11 minute read


The objective of this project is to develop autonomous driving around a circuit using different machine learning techniques. The main one was QLearning: an algorithm that consists on identifying possible states, perform actions on those states and identify the result of those actions in order to know if the agent did well or not. By repeating this process, known as training, we can obtain an agent that performs relatively well on unknown situations if it has a well determined set of states and actions that result on good behaviour on those states.


Algorithm workflow.

As we have described, the algorithm is based in certain states and actions that when applied, can or cannot help the agent on changing states. In our problem, those actions and states can be defined as:


The method has five possible actions:

  • Going straight
  • Turn left and deccelerate
  • Turn right and deccelerate
  • Sharply turn left and almost stop
  • Sharply turn right and almost stop

With this five actions defined, we have a discretized way of driving a car. The actions should be more than enough to tackle through any circuit. If the track is too narrow or its turns are too sharp, the big turning actions will handle it perfectly. If the turns are not that sharp, they can be handled by the smaller turning methods, and if there is any tricky situation, any combination of boths will handle it accordingly.


In terms of states, we always have the target to be on the road, whether it is to always try to follow the center, to try to go as fast as possible, to try to follow a “racing line” or whatever the purpose of the training is. As in every possible scenario the car will always have to be on the road, the next states have been defined:

  • Centered state: The robot is on top or nearly on top of the center of the track.
  • Slightly left state: The robot is situated on the left hand side of the center of the track, like if it followed the left lane.
  • Slightly right state: The robot is situated on the right hand side of the center of the track, like if it followed the right lane.

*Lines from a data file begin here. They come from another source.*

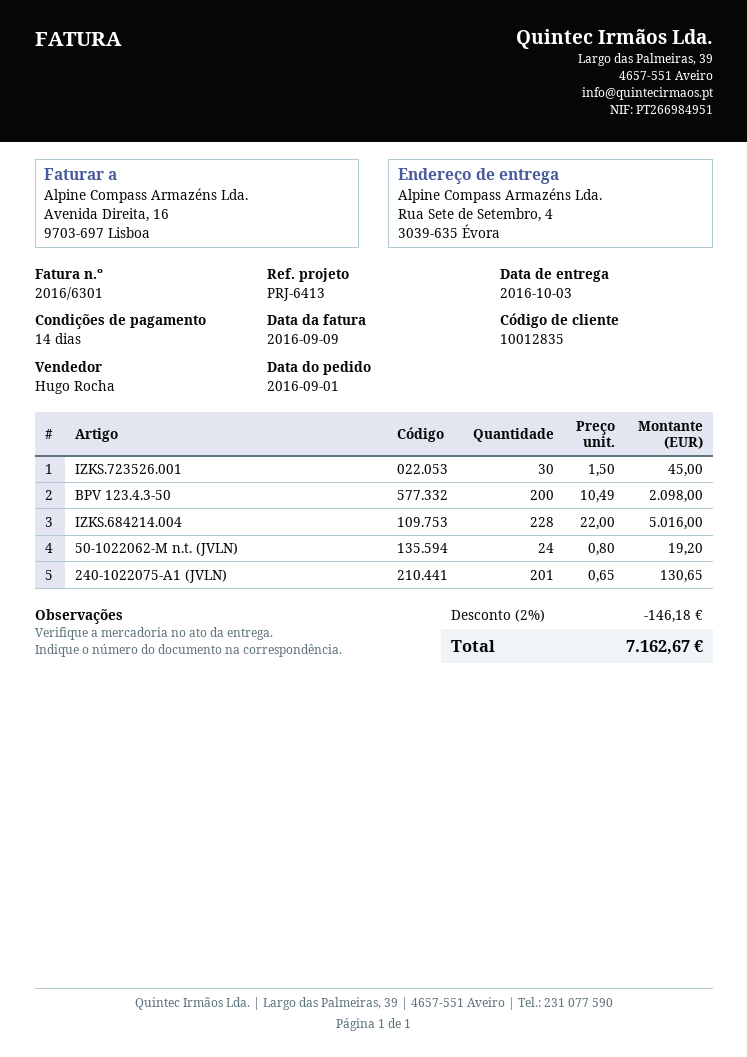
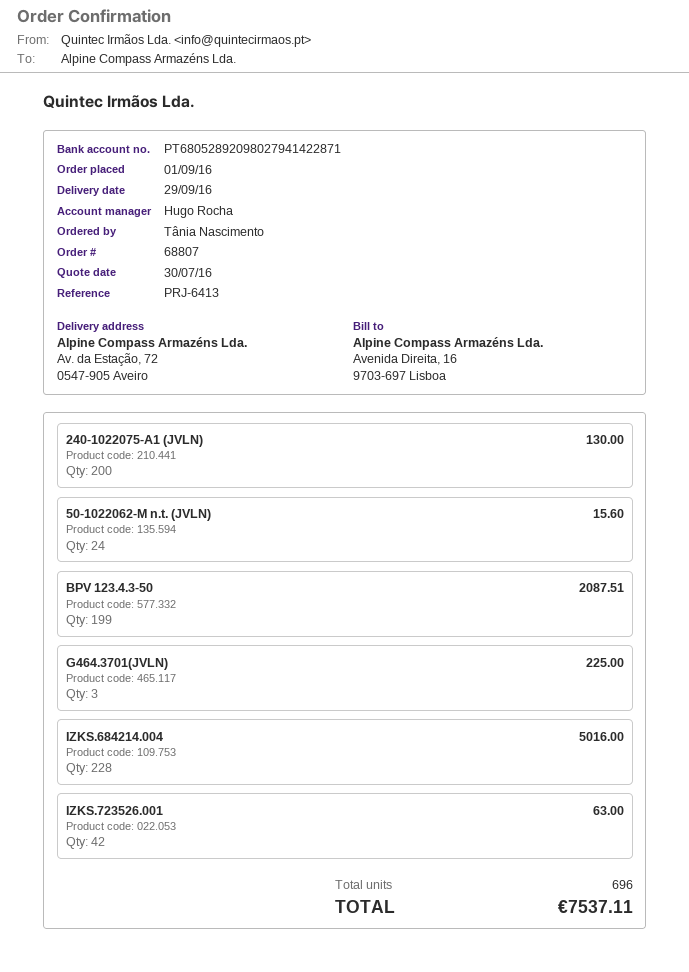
delivery date: 2016-10-03 -> 2016-09-29
ship to: Rua Sete de Setembro, 4, 3039-635 Évora -> Av. da Estação, 72, 0547-905 Aveiro
IZKS.723526.001: 30 for 45.00 -> 42 for 63.00
BPV 123.4.3-50: 200 for 2098.00 -> 199 for 2087.51
50-1022062-M n.t. (JVLN): 24 for 19.20 -> 24 for 15.60
240-1022075-A1 (JVLN): 201 for 130.65 -> 200 for 130.00
G464.3701(JVLN): none -> 3 for 225.00
discount: 2% = 146.18 -> none
total: 7162.67 -> 7537.11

  • Sharply left state: The robot is situated on the left hand side of the track, on the verge of exiting the track. At some points of the track, when the robot is on this state it can have a wheel off the track.

  • Sharply right state: The robot is situated on the right hand side of the track, on the verge of exiting the track. As with the right one, there are spots where a wheel can touch the grass.

It is important to say that being on these last two states does not actually mean that the robot is almost out of the track: it means that it is almost about to lose perception of the line. The robot can also find himself in this situation if there is a right-hand-side corner coming and it turns left: it will easily lose the visibility of the line even though it is on the track.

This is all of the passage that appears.